* ASSIGNMENT
The records below hold a stretch from the line with "IPL Full Face: 3" through the line with "total: 9277.05 -> 9035.55"; return exactly those lines, ends included, and nothing more.

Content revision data
+-------+
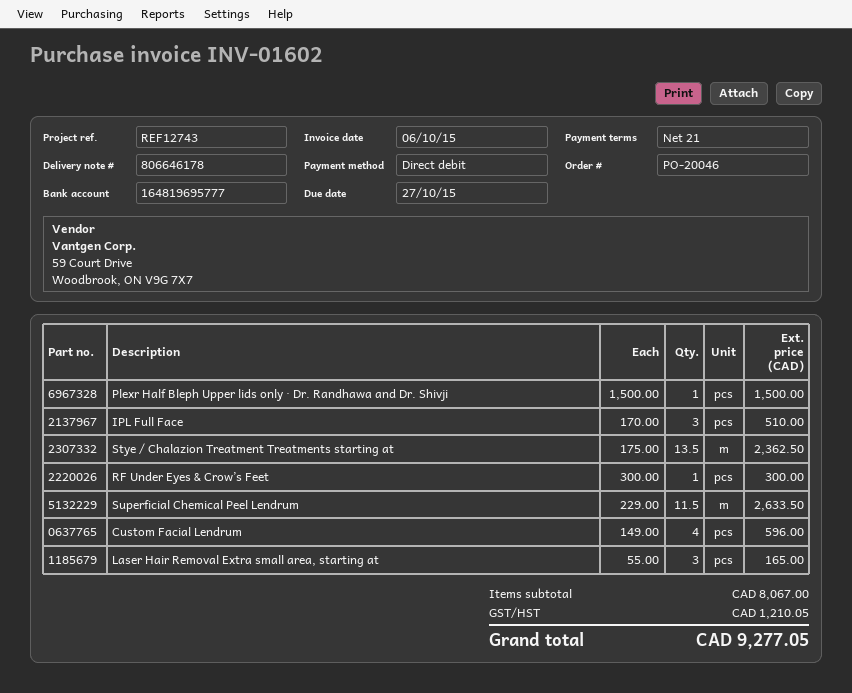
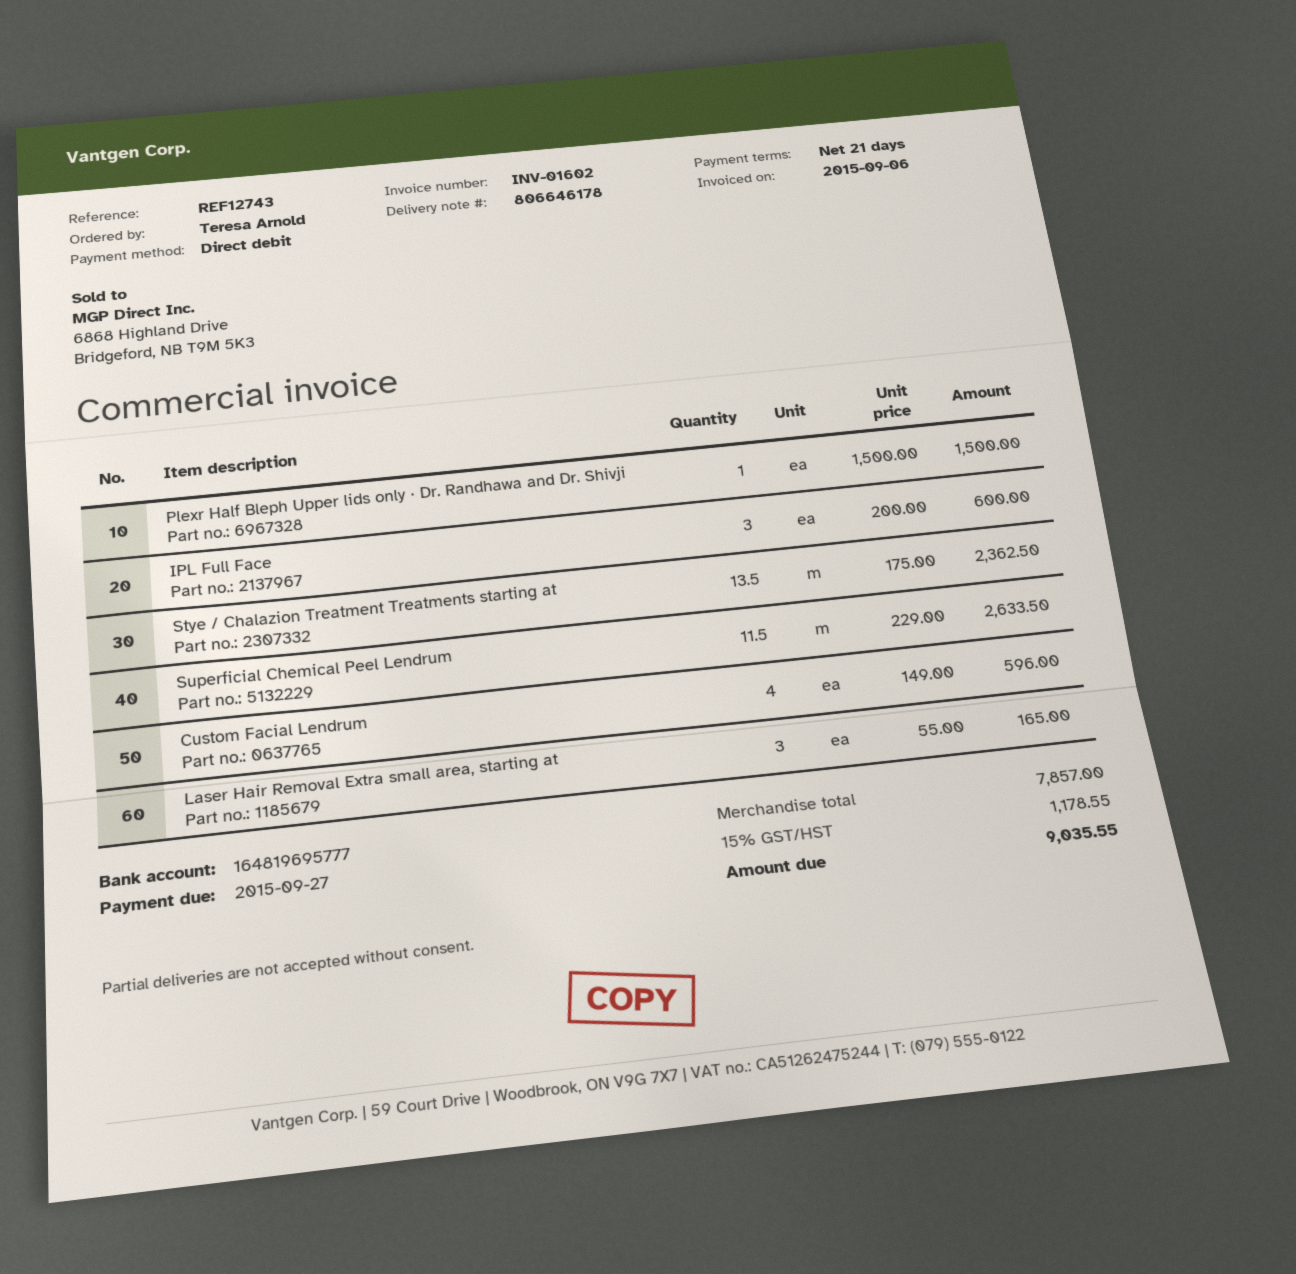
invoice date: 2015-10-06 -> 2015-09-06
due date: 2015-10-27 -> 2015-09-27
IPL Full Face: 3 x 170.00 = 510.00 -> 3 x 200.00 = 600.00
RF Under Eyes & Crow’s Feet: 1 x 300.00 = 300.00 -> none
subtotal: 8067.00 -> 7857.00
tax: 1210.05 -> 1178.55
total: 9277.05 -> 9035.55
+-------+
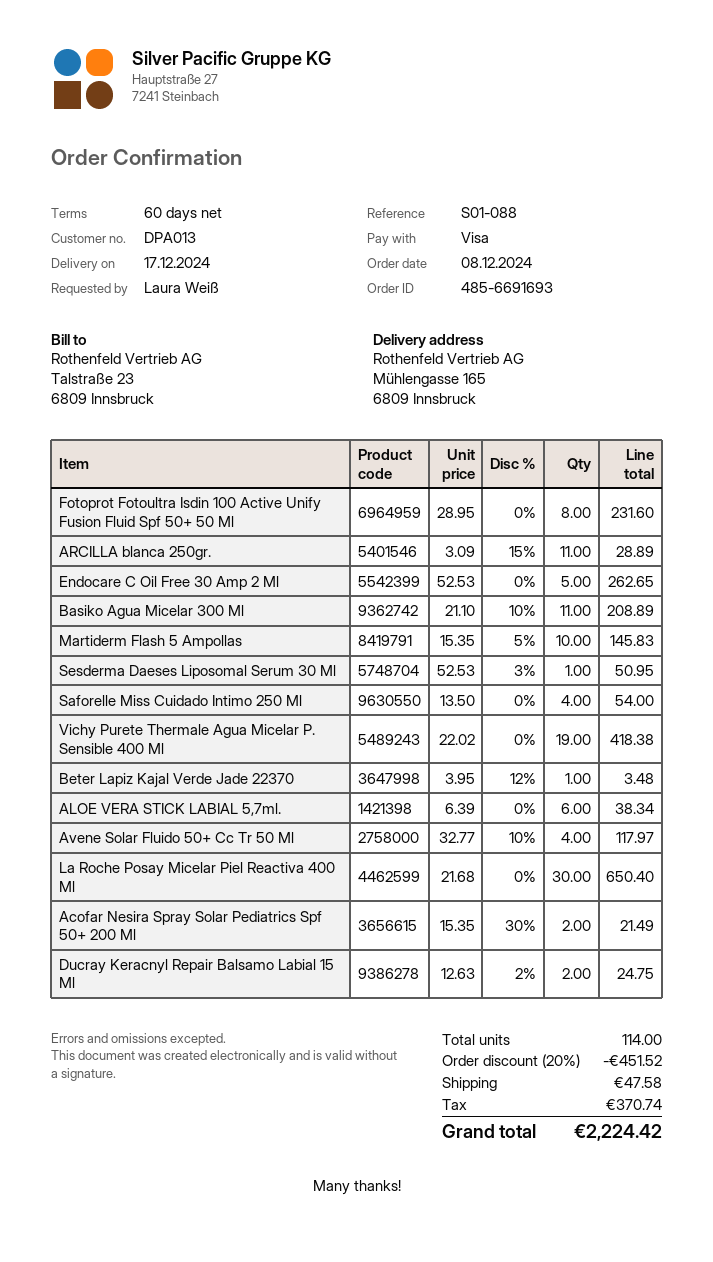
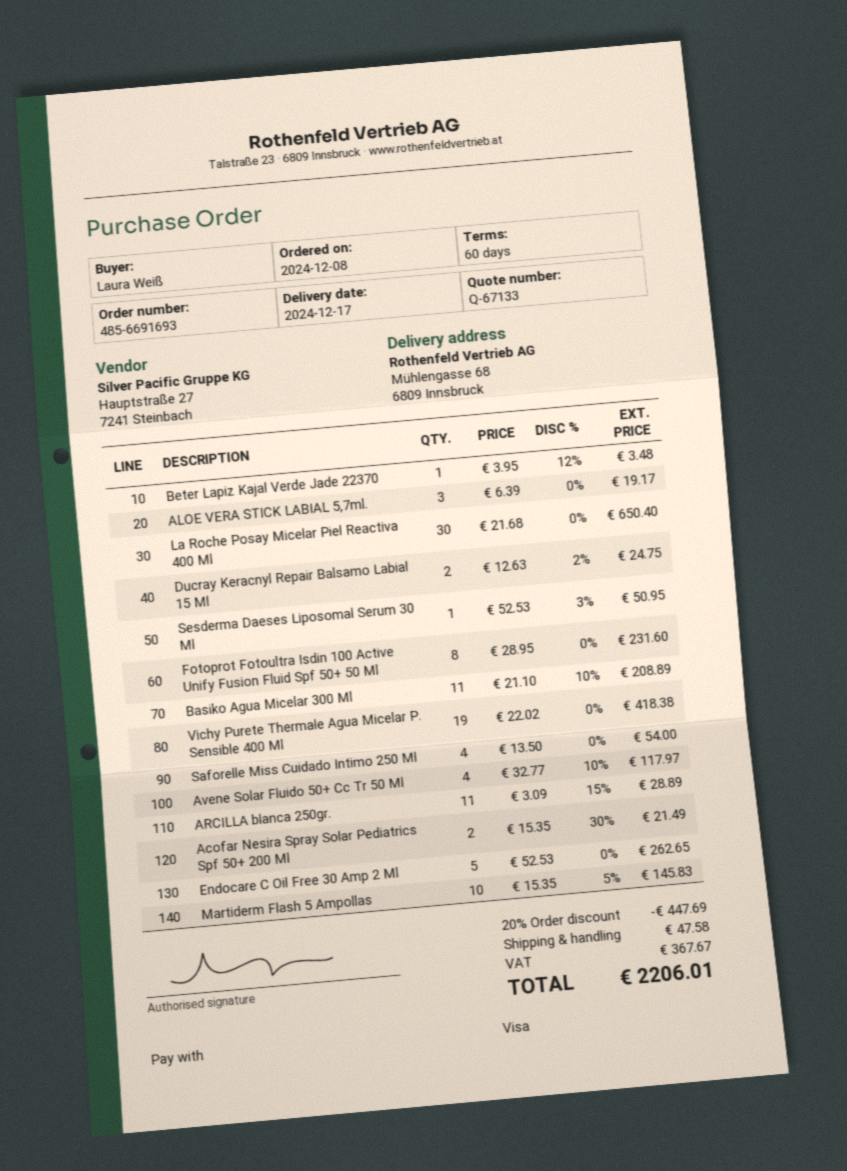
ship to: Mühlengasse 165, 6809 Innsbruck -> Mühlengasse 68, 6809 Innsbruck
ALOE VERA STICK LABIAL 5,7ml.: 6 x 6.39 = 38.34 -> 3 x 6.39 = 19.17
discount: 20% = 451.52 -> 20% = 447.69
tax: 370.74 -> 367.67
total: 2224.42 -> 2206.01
+-------+
* EXPECTED ANSWER
IPL Full Face: 3 x 170.00 = 510.00 -> 3 x 200.00 = 600.00
RF Under Eyes & Crow’s Feet: 1 x 300.00 = 300.00 -> none
subtotal: 8067.00 -> 7857.00
tax: 1210.05 -> 1178.55
total: 9277.05 -> 9035.55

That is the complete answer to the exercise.